Circulatory recovery is as fast with air ventilation as with 100% oxygen after asphyxia-induced cardiac arrest in piglets.

Author information

1
Department of Cardiothoracic Anesthesia and Intensive Care, Lund University Hospital, Lund, Sweden. rickard.linner@gmail.com

Abstract

We investigated return of spontaneous circulation and of cerebral oxygenation after asphyxia-induced cardiac arrest, using ventilation with air, throughout, or with 100% oxygen for a shorter or longer period. Arterial pressure, heart rate, regional cerebral oxygen saturation (CrSO2), and brain tissue oxygen tension (PbtO2) were measured in 1-d-old piglets that were hypoventilated with air and left in apnea until cardiac arrest. They were randomly assigned to be resuscitated with air (n = 13), or with oxygen for 3 (n = 12) or 30 min (n = 13) and then with air.

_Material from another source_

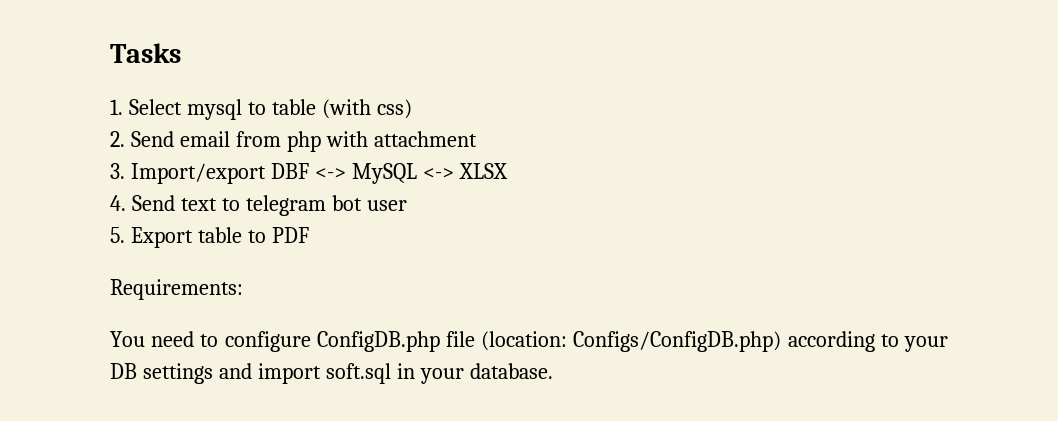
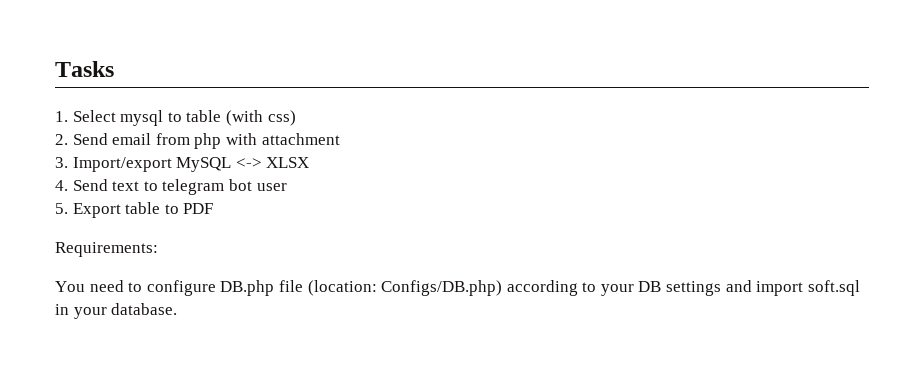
[270,163,346,179] DBF <-> -> (172, 164) none
[316,331,440,352] ConfigDB.php -> [220,280,275,296] DB.php
[573,331,782,352] Configs/ConfigDB.php) -> [381,280,503,296] Configs/DB.php)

Nine, 10, and 10 animals, respectively, needed closed chest cardiac massage. One, none, and one, respectively, died. Median (quartile range) times from start of ventilation until heart rate reached 150 bpm were 67 (60-76), 88 (76-126), and 68 (56-81) s. They were not significantly different, nor were the arterial pressure responses, times until CrSO2 reached 30%, or times until PbtO2 had increased by 0.1 kPa from its nadir. Peak PbtO2 values during resuscitation were 4.2 (3.3-5.4), 12 (6.4-15), and 25 (15-36) kPa. Thus, pure oxygen did not accelerate the recovery of circulation or of cerebral oxygenation, while even a brief exposure caused cerebral hyperoxia.

PMID:
19581834
DOI:
10.1203/PDR.0b013e3181b3b110
[Indexed for MEDLINE]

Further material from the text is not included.